Monty takes it one step further and jumps up on top of the wall cupboards and my husband got all worried and concerned and was on a chair helping him down but he can get down on his own and only makes a fuss and meows up there when my husband is home


----------



## missye87 (Apr 4, 2011)

GreyHare said:


> Monty takes it one step further and jumps up on top of the wall cupboards and my husband got all worried and concerned and was on a chair helping him down but he can get down on his own and only makes a fuss and meows up there when my husband is home


Monty has your OH wrapped around his furry paw


----------



## Dally Banjo (Oct 22, 2009)

I did read one idea somewhere, empty tin cans on the worktops so when the cat jumped up they would topple over & make a noise to deter the cat but  I would imangine with your cat being an MC he would just keep jumping up so he could make the noise happen :lol: 

Just keep lifting him off & tell him NO they do learn  well some of them do  :lol:


----------



## Marley boy (Sep 6, 2010)

Eroswoof said:


> Oh that's so sweet  You lovely person  I've repped you for it
> 
> Em
> xx
> ...


em you haven't sent me any rep :sad:


----------



## my bengal boys (Apr 26, 2011)

Oh ive same prob with one of my boys if i say Off and put him down 10 times he jumps back up !! im forever wiping my worktops so i just keep Antibac wipes on the side ... BLESS HIM.


----------



## Milly Cat (Nov 20, 2010)

If the worst thing in the world that ever happened to a cat was a light spraying with a water pistol from a Christmas cracker then the world would be a better place  Milly gets more wet going out in the rain but it was enough to put her off getting on the surfaces.


----------



## Themis (Dec 18, 2009)

Say "No, No, No Get Down" about a billion times a day and then spend the rest of your time wiping cat hairs off of everything.  Only one of my Cats jumps up but she now knows to get down when I say "Get down" but she doesn't always do it  and it doesn't stop her from getting up there in the first place.

I don't think I have had a meal without cat hair in it since I got them both!


----------



## MoggyBaby (Mar 8, 2011)

Themis said:


> *I don't think I have had a meal without cat hair in it since I got them both!*


That's a properly prepared nutritious meal then!! :thumbsup:

Just like I am not fully dressed if I don't go out wearing cat-hairs!!


----------



## missye87 (Apr 4, 2011)

MoggyBaby said:


> That's a properly prepared nutritious meal then!! :thumbsup:
> 
> Just like I am not fully dressed if I don't go out wearing cat-hairs!!


Same with both those statements!

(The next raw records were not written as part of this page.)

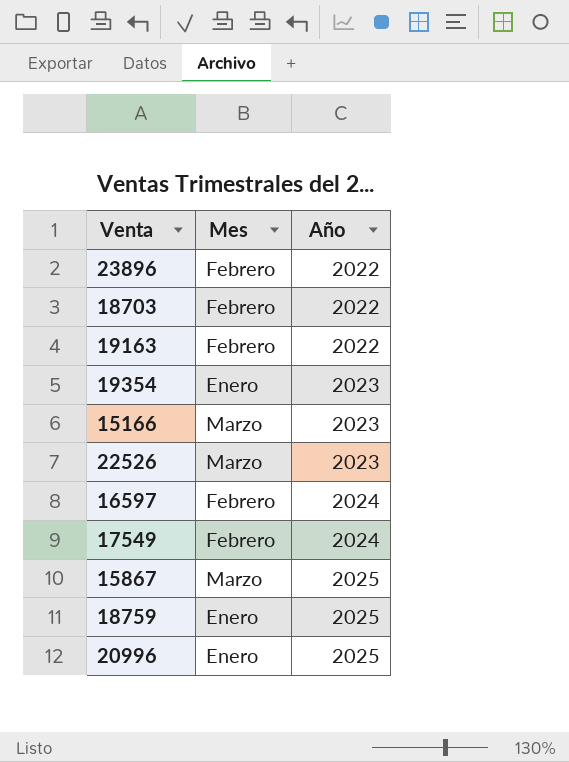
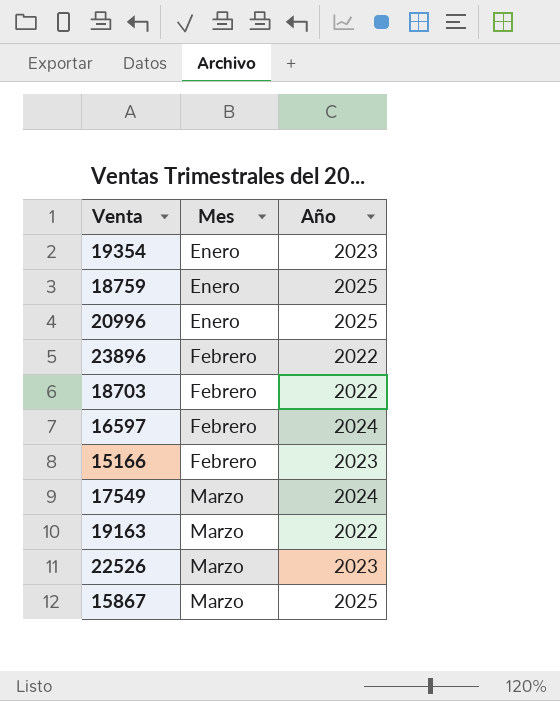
row order: Año ascending -> Mes ascending
15166 | Mes: Marzo -> Febrero
17549 | Mes: Febrero -> Marzo
19163 | Mes: Febrero -> Marzo

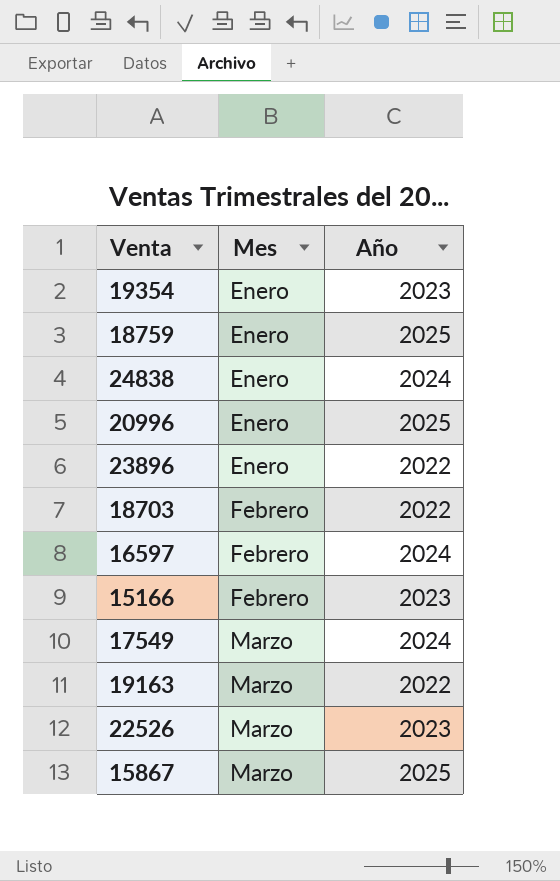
row 24838: none -> Enero | 2024
23896 | Mes: Febrero -> Enero

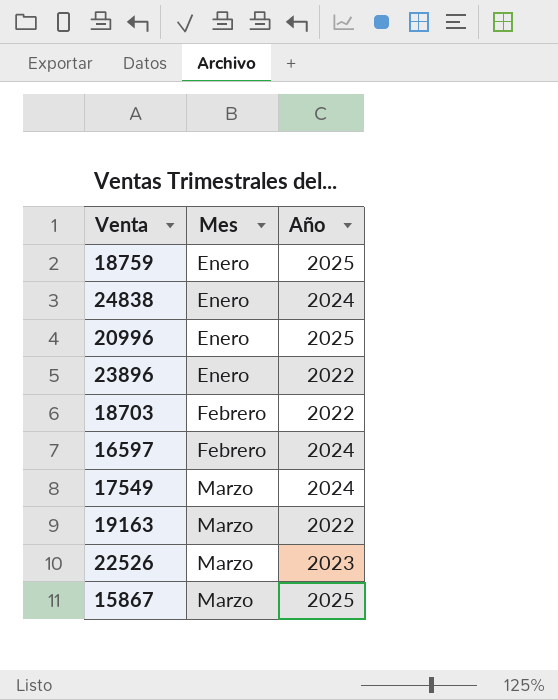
row 19354: Enero | 2023 -> none
row 15166: Febrero | 2023 -> none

I always find little black furhairs in my food and I've always got fur stuck to me


----------



## Milly Cat (Nov 20, 2010)

Themis said:


> I don't think I have had a meal without cat hair in it since I got them both!


Just think of it as a high-fibre diet :tongue_smilie:


----------



## Guest (Apr 27, 2011)

MoggyBaby said:


> That's a properly prepared nutritious meal then!! :thumbsup:
> 
> Just like I am not fully dressed if I don't go out wearing cat-hairs!!

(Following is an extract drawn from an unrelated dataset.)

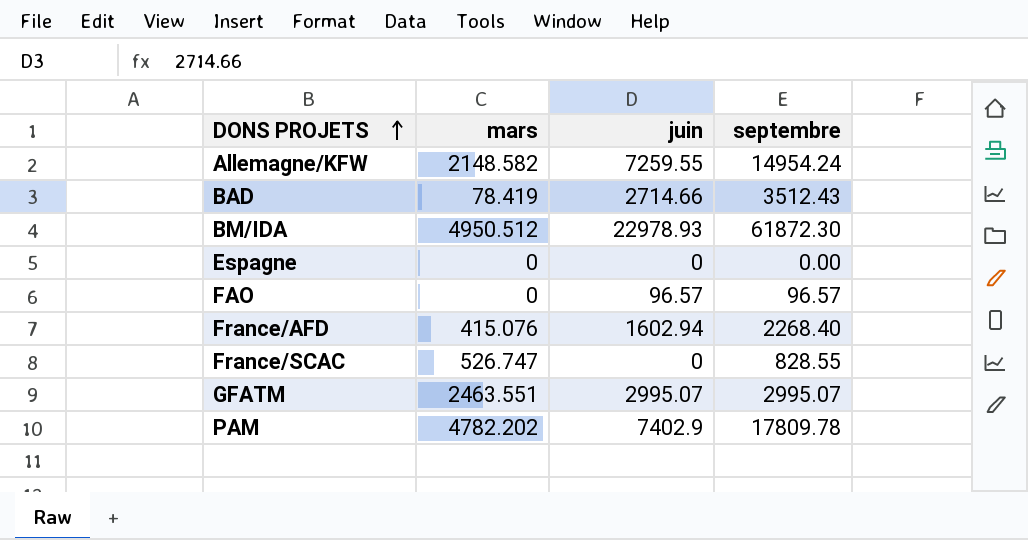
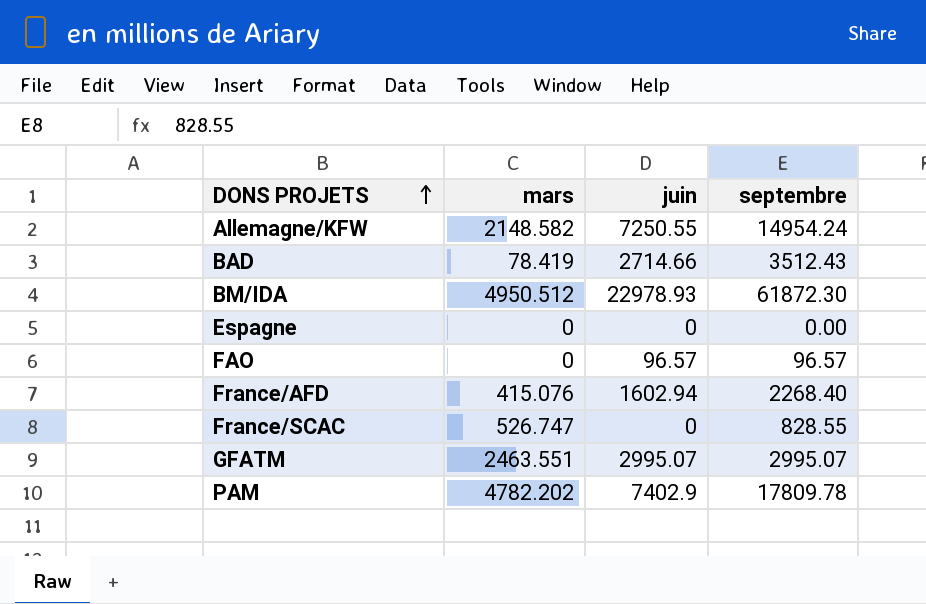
Allemagne/KFW | juin: 7259.55 -> 7250.55

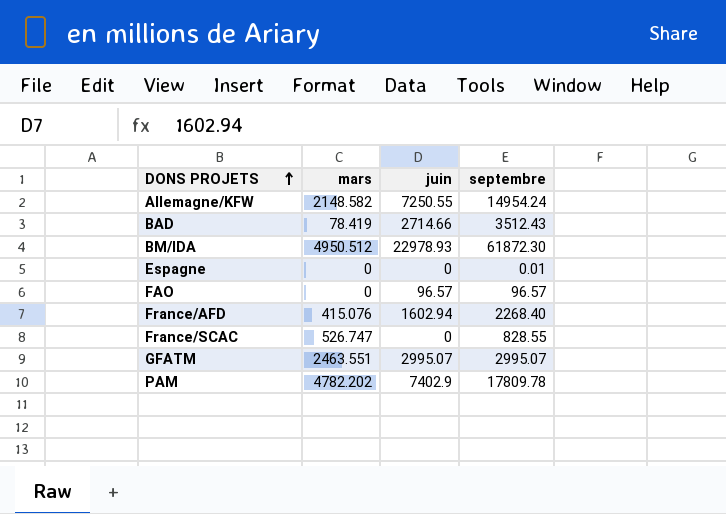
Espagne | septembre: 0.00 -> 0.01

This is so true, and the cat hair in food, I've seen a mug somewhere that said 'everything tastes better with cat hair' my Mother was appalled

Monty on top of the wall units (sorry his lip looks strange, I think his rodent ulcer is back so he's off to vet tomorrow)


----------



## missye87 (Apr 4, 2011)

GreyHare said:


> This is so true, and the cat hair in food, I've seen a mug somewhere that said 'everything tastes better with cat hair' my Mother was appalled
> 
> Monty on top of the wall units (sorry his lip looks strange, I think his rodent ulcer is back so he's off to vet tomorrow)

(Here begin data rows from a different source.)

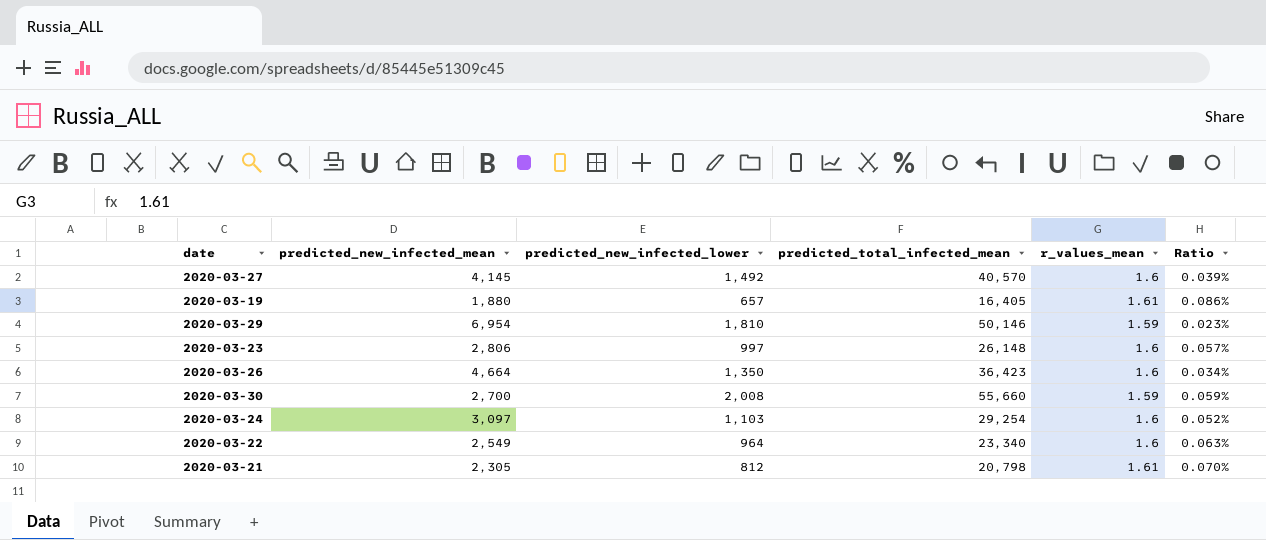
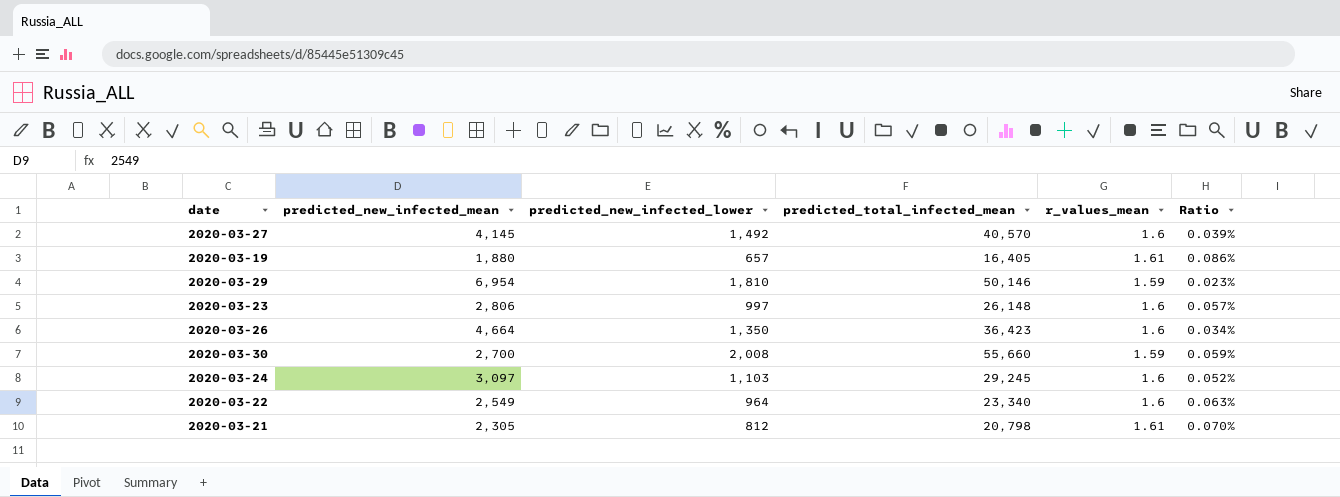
2020-03-24 | predicted_total_infected_mean: 29,254 -> 29,245

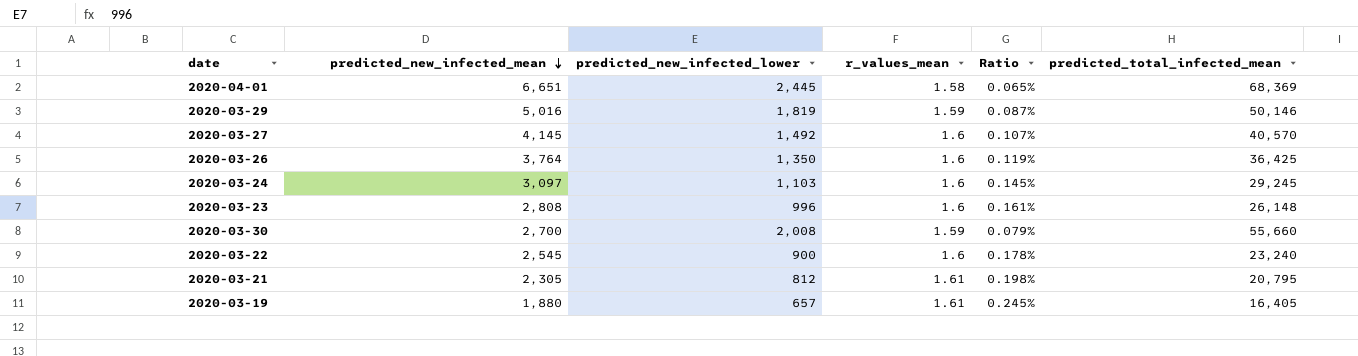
row order: none -> predicted_new_infected_mean descending
column Ratio | formula: [r_values_mean] / [predicted_new_infected_mean] -> [r_values_mean] / [predicted_new_infected_lower]
column predicted_total_infected_mean | position: 4 -> 6
row 2020-04-01: none -> 6,651 | 2,445 | 1.58 | 0.065% | 68,369
2020-03-29 | predicted_new_infected_mean: 6,954 -> 5,016
2020-03-29 | predicted_new_infected_lower: 1,810 -> 1,819
2020-03-26 | predicted_new_infected_mean: 4,664 -> 3,764
2020-03-26 | predicted_total_infected_mean: 36,423 -> 36,425
2020-03-23 | predicted_new_infected_mean: 2,806 -> 2,808
2020-03-23 | predicted_new_infected_lower: 997 -> 996
2020-03-22 | predicted_new_infected_mean: 2,549 -> 2,545
2020-03-22 | predicted_new_infected_lower: 964 -> 900
2020-03-22 | predicted_total_infected_mean: 23,340 -> 23,240
2020-03-21 | predicted_total_infected_mean: 20,798 -> 20,795

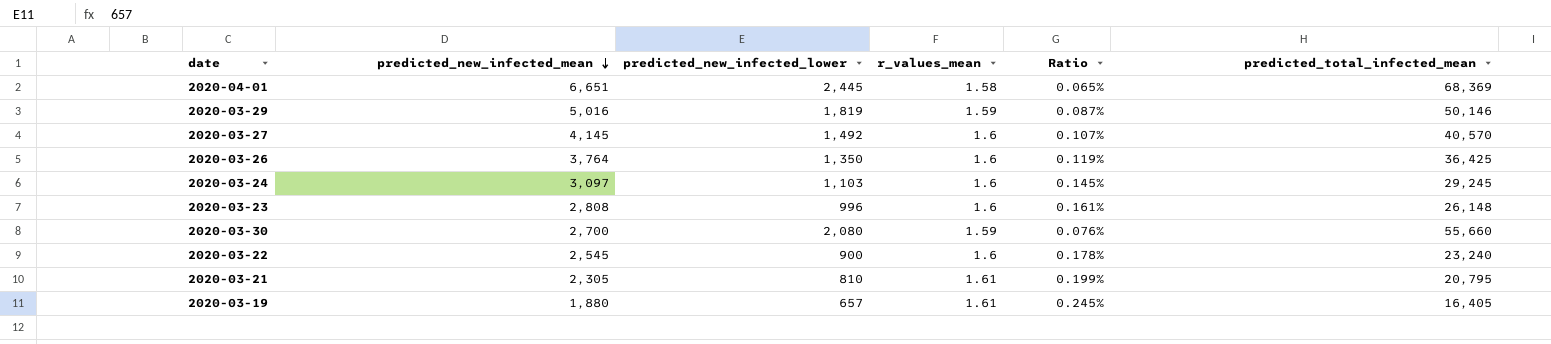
2020-03-30 | predicted_new_infected_lower: 2,008 -> 2,080
2020-03-30 | Ratio: 0.079% -> 0.076%
2020-03-21 | predicted_new_infected_lower: 812 -> 810
2020-03-21 | Ratio: 0.198% -> 0.199%

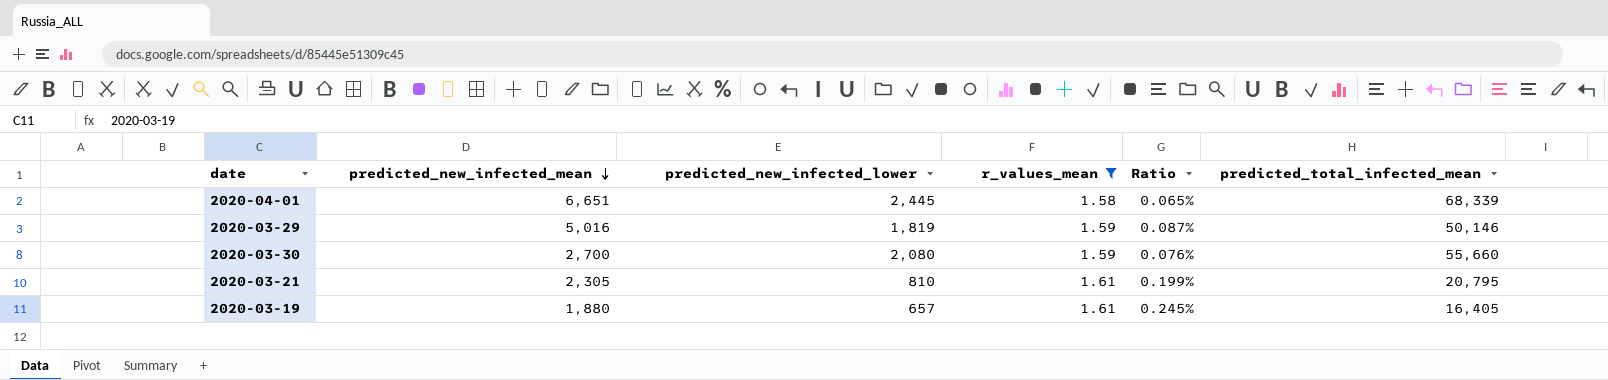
filter: none -> r_values_mean != 1.6
2020-04-01 | predicted_total_infected_mean: 68,369 -> 68,339

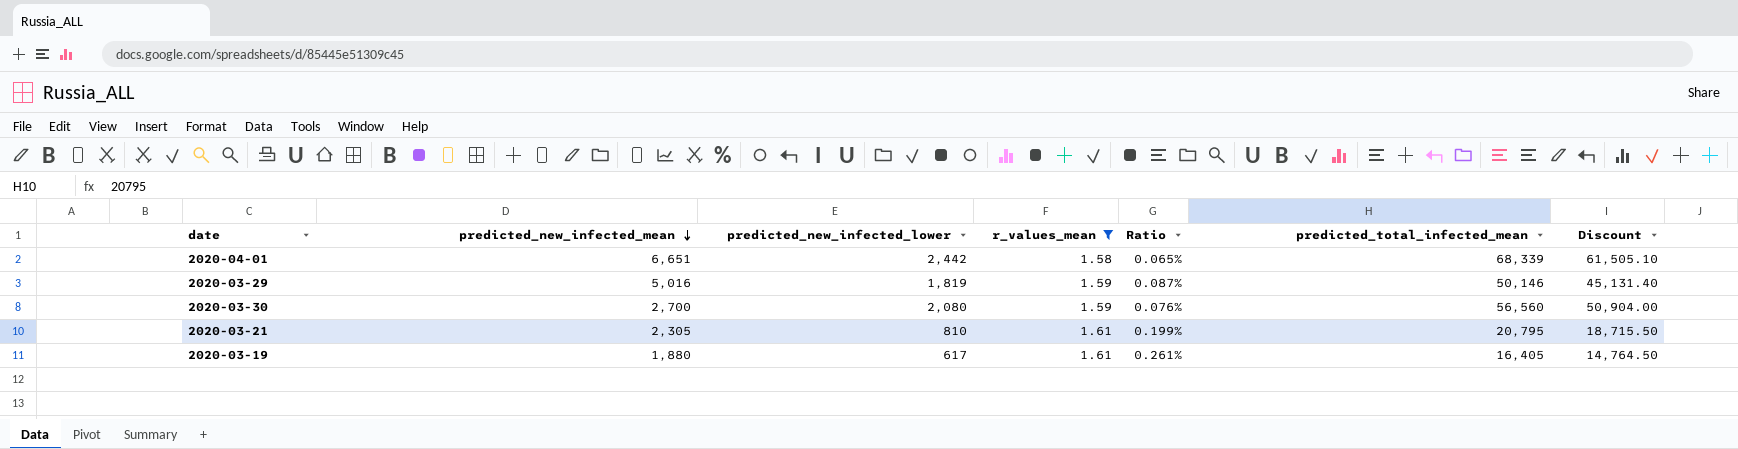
column Discount | formula: none -> [predicted_total_infected_mean] * 0.9
2020-04-01 | predicted_new_infected_lower: 2,445 -> 2,442
2020-03-30 | predicted_total_infected_mean: 55,660 -> 56,560
2020-03-19 | predicted_new_infected_lower: 657 -> 617
2020-03-19 | Ratio: 0.245% -> 0.261%

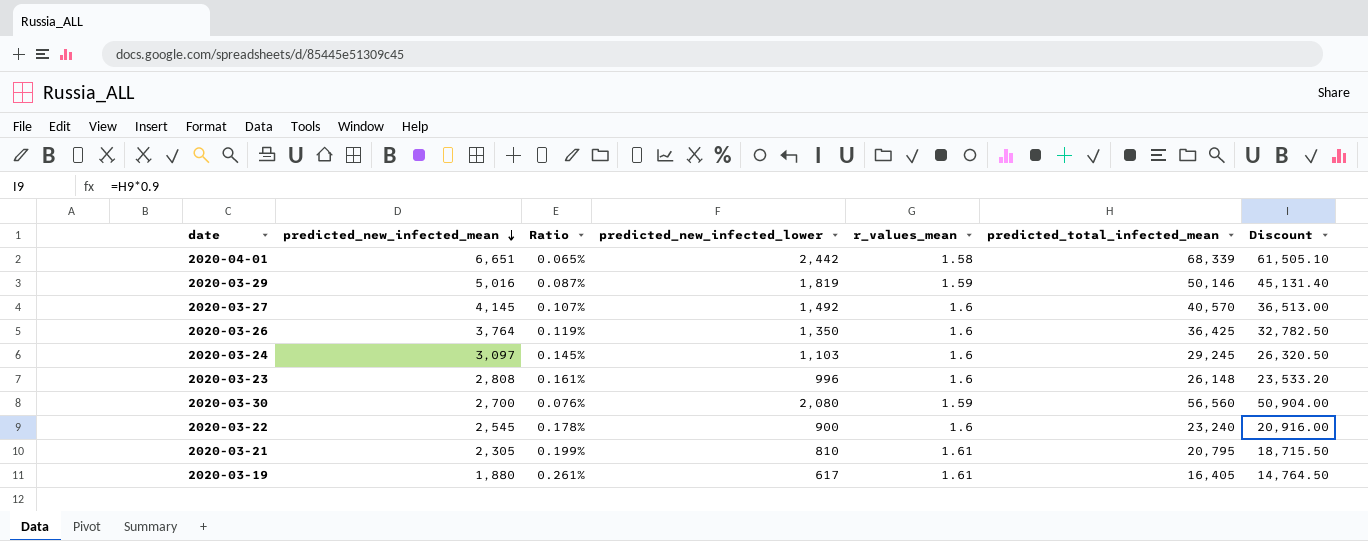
filter: r_values_mean != 1.6 -> none
column Ratio | position: 5 -> 3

He looks like a cheeky chap!


----------



## Guest (Apr 27, 2011)

Cheeky hmm, dense and a little thick is more like it bless him, he is my special boy


----------



## buffie (May 31, 2010)

GreyHare said:


> Cheeky hmm, dense and a little thick is more like it bless him, he is my special boy


That is so cruel :nono:


----------



## Guest (Apr 27, 2011)

buffie said:


> That is so cruel :nono:


but sadly true, my husband is convinced he's part dog, he really isn't a good example of a cat


----------



## buffie (May 31, 2010)

GreyHare said:


> but sadly true, my husband is convinced he's part dog, he really isn't a good example of a cat


I know what you mean Meeko is more dog like than cat like.He has to follow me everywhere and will sit and wait while I do something in another room,then follow me back again.They are a bit weird


----------



## Guest (Apr 27, 2011)

buffie said:


> I know what you mean Meeko is more dog like than cat like.He has to follow me everywhere and will sit and wait while I do something in another room,then follow me back again.They are a bit weird


Yup sounds like Moo he also yaps at me when I' dishing his food up and sits in his spot waiting for it, whilst her Madg wanders off only to turn her nose up at your offering as all good cats should, then she eats it begrudgingly as if it poisoned, whereas Moo will woof down anything if it's in his food bowl, plus belly rubs he loves belly rubs where most other cats will have your face off for tickling their tums.


----------



## buffie (May 31, 2010)

GreyHare said:


> Yup sounds like Moo he also yaps at me when I' dishing his food up and sits in his spot waiting for it, whilst her Madg wanders off only to turn her nose up at your offering as all good cats should, then she eats it begrudgingly as if it poisoned, whereas Moo will woof down anything if it's in his food bowl, plus belly rubs he loves belly rubs where most other cats will have your face off for tickling their tums.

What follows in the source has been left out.